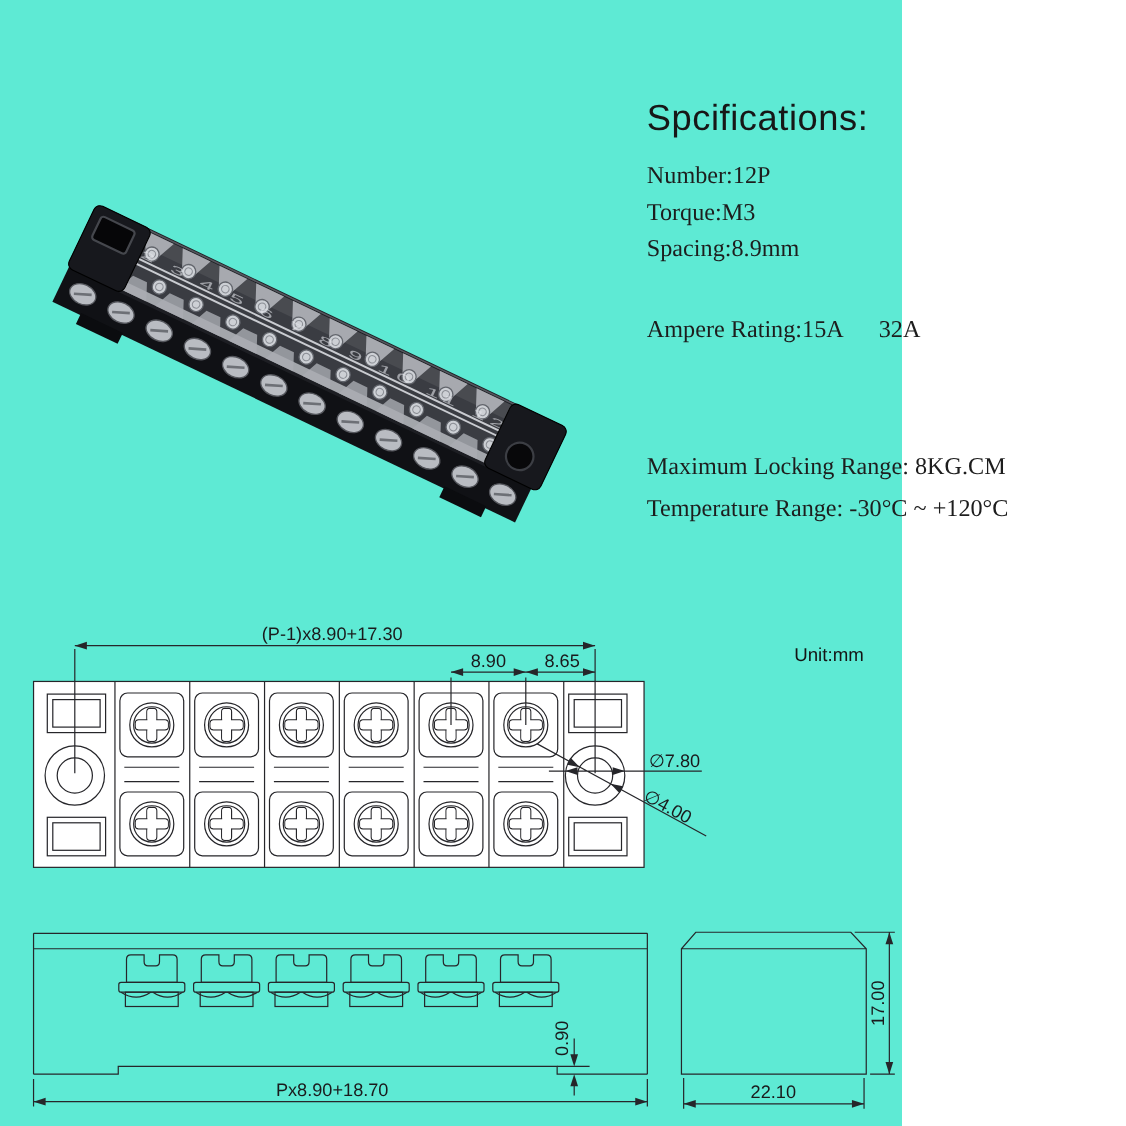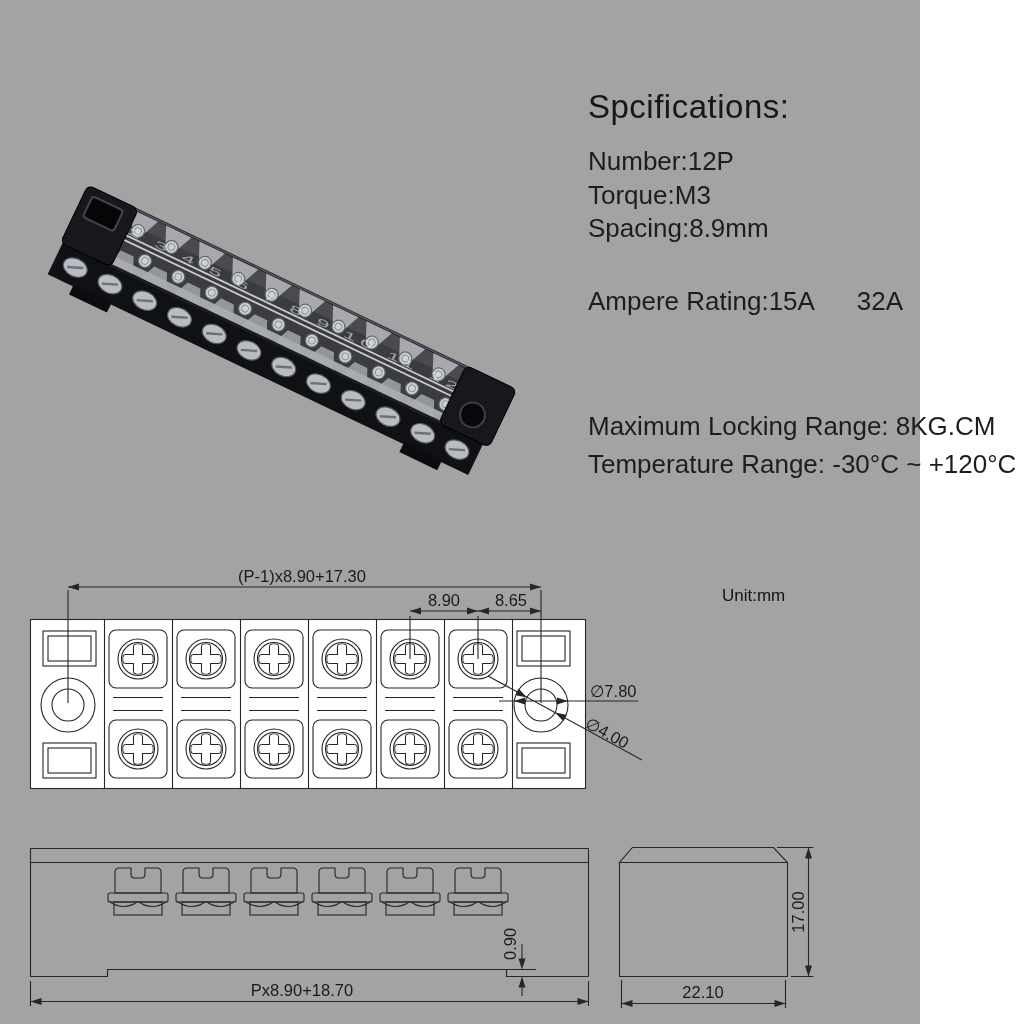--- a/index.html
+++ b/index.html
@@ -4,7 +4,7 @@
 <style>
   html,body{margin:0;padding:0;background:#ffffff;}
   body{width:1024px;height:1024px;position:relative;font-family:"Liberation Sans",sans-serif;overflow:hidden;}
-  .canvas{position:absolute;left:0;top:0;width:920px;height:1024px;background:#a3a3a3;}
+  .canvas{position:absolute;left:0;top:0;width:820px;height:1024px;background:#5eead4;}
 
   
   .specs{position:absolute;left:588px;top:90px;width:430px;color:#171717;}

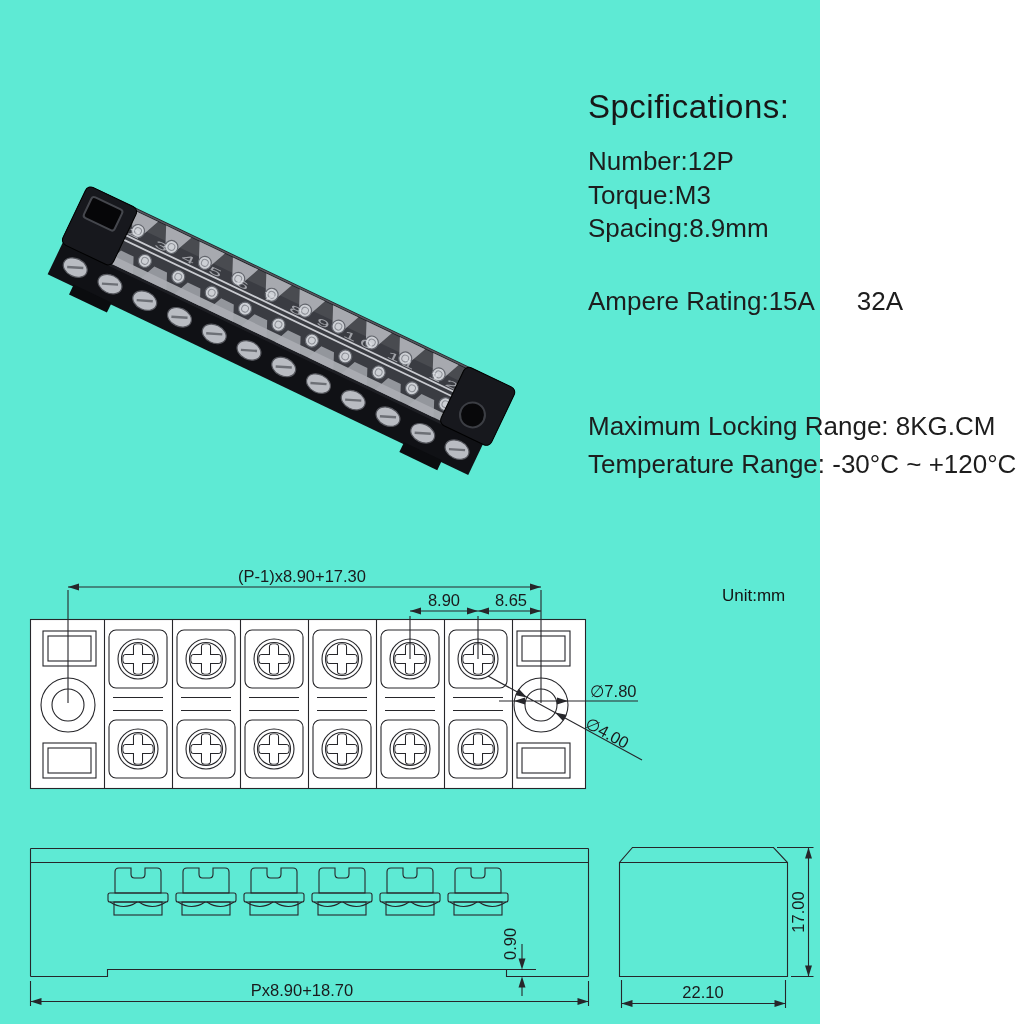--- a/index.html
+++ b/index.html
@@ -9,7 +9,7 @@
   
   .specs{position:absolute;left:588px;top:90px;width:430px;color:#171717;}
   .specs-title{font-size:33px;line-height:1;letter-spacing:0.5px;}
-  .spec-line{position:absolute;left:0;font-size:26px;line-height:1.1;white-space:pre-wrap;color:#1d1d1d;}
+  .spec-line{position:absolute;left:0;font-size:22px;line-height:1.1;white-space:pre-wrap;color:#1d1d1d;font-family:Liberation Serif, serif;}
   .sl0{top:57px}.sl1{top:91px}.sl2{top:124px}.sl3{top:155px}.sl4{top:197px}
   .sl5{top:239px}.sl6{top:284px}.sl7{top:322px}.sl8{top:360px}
┄┄┄┄┄┄┄┄┄┄
Copy down every line of the material above that includes the string "canvas".

* [REPLY]
-  .canvas{position:absolute;left:0;top:0;width:920px;height:1024px;background:#a3a3a3;}
+  .canvas{position:absolute;left:0;top:0;width:820px;height:1024px;background:#5eead4;}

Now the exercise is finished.